[Start of Attachment]
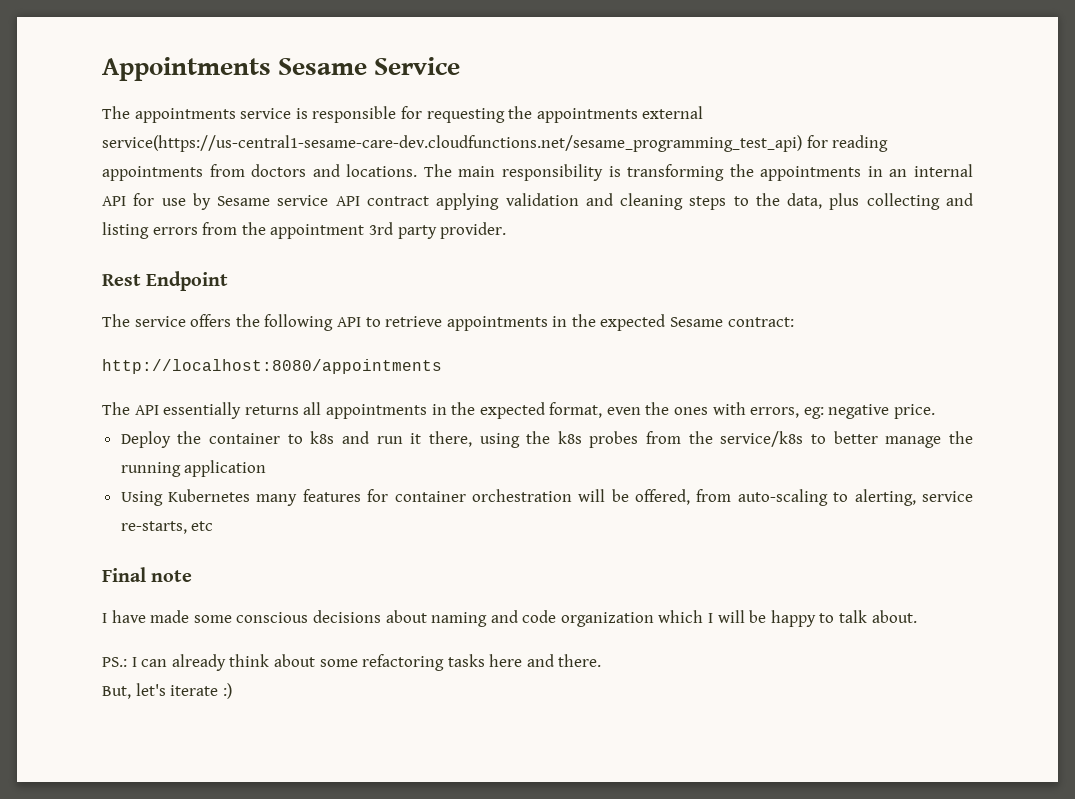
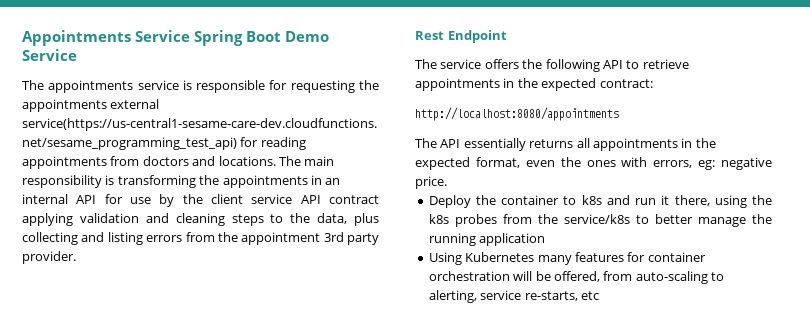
[278,58,368,75] Sesame -> [135,30,329,46] Service Spring Boot Demo
[217,196,271,206] Sesame -> [182,194,244,204] the client
[670,317,724,327] Sesame -> (597, 84) none
[102,567,193,582] [102,610,917,627] [102,654,602,671] [102,683,232,699] // Final note // I have made some conscious decisions about naming and code organization which I will be happy to talk about. // PS.: I can already think about some refactoring tasks here and there. // But, let's iterate :) -> (599, 295) none

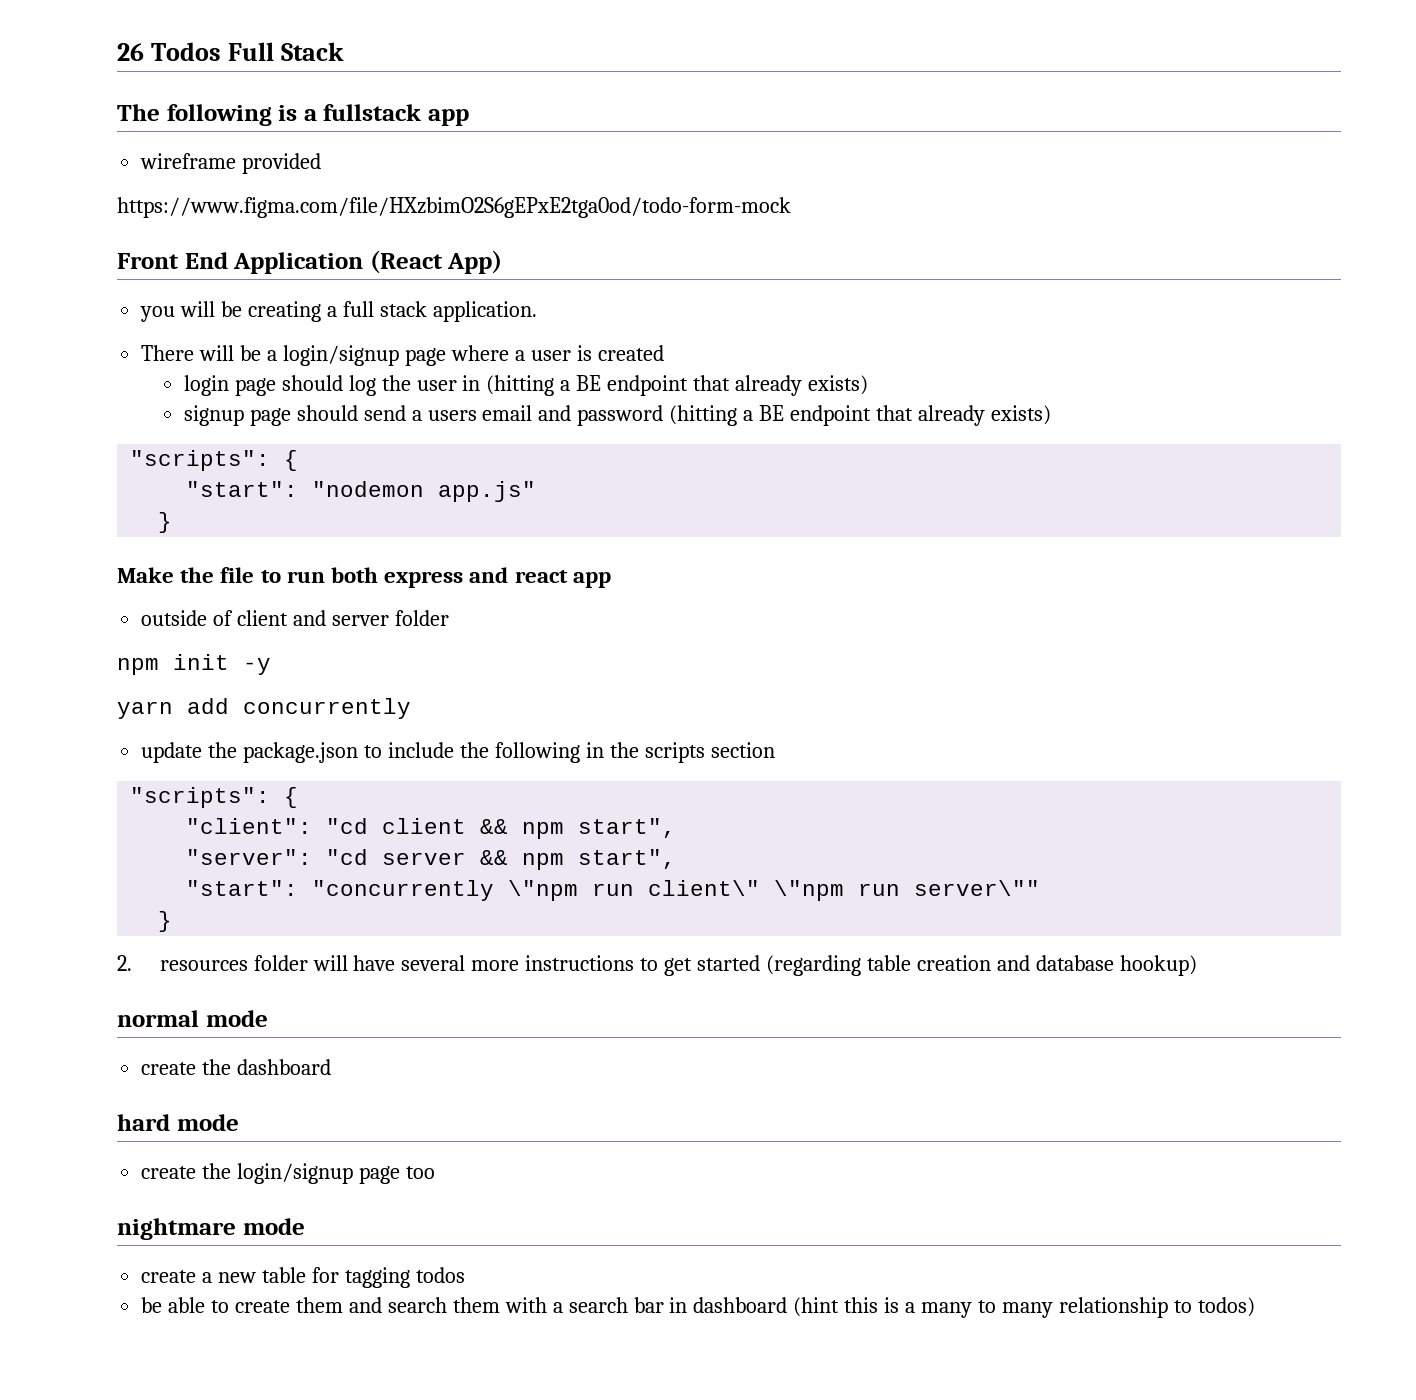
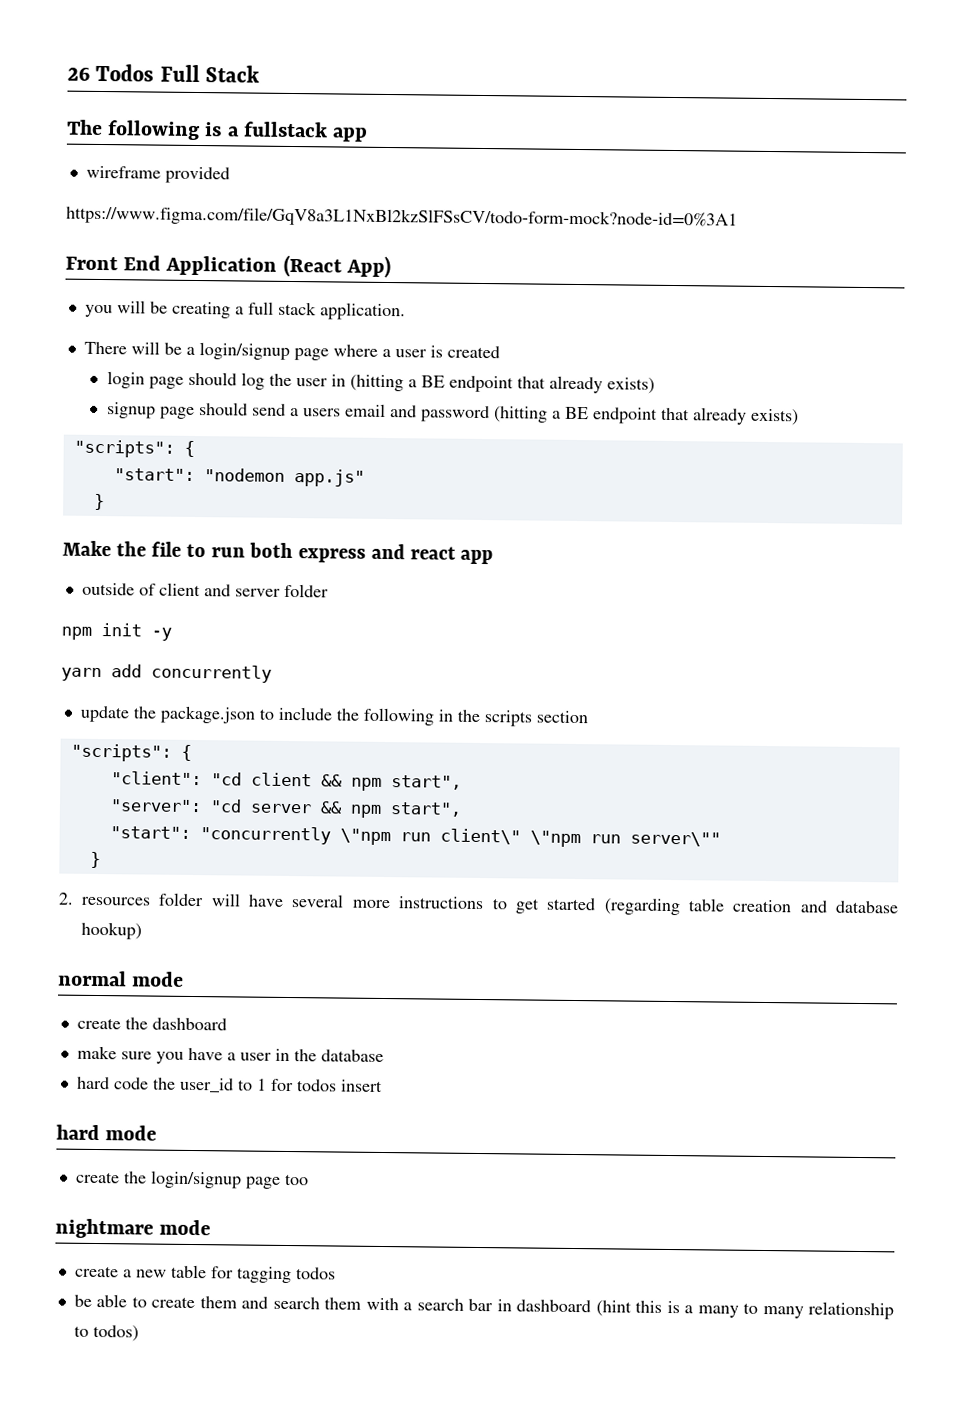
[117,197,791,218] https://www.figma.com/file/HXzbimO2S6gEPxE2tga0od/todo-form-mock -> [66,205,738,230] https://www.figma.com/file/GqV8a3L1NxBl2kzSlFSsCV/todo-form-mock?node-id=0%3A1
(332, 1067) none -> [76,1045,384,1064] [76,1076,383,1093] // make sure you have a user in the database // hard code the user_id to 1 for todos insert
[End of Attachment]
Aim of the exercise:
When a line in the material contains the string "Sesame", copy that line.

Response box:
[278,58,368,75] Sesame -> [135,30,329,46] Service Spring Boot Demo
[217,196,271,206] Sesame -> [182,194,244,204] the client
[670,317,724,327] Sesame -> (597, 84) none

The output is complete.